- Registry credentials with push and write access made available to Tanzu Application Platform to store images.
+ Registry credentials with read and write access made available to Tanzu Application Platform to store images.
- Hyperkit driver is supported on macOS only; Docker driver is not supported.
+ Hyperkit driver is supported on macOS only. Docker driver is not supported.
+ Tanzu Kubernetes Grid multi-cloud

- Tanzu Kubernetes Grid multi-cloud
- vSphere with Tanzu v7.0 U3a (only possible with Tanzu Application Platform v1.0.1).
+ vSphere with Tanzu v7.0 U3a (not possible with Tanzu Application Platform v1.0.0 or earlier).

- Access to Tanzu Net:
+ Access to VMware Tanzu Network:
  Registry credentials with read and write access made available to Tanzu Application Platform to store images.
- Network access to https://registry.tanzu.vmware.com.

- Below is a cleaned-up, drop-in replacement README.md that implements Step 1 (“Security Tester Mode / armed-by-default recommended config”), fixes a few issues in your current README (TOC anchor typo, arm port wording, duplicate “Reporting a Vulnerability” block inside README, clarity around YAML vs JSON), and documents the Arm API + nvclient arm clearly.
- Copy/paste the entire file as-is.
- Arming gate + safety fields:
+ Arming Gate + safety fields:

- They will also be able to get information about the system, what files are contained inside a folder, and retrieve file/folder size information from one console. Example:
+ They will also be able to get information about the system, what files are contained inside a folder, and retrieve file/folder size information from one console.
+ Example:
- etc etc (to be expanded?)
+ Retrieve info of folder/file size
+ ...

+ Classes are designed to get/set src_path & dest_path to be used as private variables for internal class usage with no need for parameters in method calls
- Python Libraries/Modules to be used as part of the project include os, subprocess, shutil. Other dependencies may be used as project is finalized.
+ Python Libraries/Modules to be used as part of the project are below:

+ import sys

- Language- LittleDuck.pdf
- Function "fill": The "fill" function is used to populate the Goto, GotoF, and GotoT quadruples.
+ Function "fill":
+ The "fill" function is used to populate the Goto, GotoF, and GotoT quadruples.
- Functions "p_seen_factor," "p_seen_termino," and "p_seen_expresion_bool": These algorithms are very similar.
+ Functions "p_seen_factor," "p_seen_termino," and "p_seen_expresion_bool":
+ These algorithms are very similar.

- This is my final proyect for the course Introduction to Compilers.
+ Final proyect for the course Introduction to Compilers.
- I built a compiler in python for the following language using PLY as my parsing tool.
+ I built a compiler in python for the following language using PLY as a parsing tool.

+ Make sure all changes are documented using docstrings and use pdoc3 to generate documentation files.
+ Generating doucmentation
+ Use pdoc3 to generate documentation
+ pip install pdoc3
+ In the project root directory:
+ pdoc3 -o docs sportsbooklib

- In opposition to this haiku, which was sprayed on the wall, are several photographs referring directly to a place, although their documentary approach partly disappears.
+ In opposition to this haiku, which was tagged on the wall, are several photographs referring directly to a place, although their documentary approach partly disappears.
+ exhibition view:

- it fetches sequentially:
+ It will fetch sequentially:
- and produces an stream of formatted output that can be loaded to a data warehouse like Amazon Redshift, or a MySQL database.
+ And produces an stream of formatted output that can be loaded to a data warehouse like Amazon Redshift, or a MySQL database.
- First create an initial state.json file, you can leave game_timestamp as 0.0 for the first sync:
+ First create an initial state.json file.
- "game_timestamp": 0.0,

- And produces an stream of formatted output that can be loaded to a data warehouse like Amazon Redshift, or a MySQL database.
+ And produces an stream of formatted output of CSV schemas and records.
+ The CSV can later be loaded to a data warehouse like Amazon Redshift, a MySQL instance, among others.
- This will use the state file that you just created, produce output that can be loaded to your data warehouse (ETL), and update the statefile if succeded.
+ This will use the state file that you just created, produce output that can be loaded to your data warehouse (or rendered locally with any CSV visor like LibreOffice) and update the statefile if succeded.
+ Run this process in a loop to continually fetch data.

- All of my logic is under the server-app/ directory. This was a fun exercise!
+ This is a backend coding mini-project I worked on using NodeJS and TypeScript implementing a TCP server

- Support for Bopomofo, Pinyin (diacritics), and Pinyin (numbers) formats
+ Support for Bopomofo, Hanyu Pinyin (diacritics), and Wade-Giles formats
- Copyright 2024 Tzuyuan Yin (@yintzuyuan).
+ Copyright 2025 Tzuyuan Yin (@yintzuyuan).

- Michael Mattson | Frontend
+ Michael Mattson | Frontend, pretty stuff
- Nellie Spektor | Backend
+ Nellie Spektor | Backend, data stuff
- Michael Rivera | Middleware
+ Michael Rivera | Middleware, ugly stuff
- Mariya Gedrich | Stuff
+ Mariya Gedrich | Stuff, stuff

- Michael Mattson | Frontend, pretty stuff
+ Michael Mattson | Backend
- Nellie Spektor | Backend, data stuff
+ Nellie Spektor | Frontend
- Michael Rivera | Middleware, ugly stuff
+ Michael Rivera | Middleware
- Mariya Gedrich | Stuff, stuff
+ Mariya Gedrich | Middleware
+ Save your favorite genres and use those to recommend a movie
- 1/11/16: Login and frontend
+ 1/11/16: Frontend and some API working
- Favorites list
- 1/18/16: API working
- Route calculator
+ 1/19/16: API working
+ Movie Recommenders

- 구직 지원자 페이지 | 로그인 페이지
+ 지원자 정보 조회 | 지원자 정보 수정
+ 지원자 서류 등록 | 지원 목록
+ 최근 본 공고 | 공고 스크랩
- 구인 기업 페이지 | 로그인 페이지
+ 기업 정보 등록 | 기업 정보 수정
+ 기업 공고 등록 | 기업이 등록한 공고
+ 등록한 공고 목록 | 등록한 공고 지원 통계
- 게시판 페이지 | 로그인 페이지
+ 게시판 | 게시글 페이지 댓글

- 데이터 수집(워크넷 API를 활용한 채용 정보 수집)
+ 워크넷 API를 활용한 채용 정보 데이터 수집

• Problem requirements: Please say how many lines in the records above contain the word "driver", giving the number alone.

• Exercise solution: 2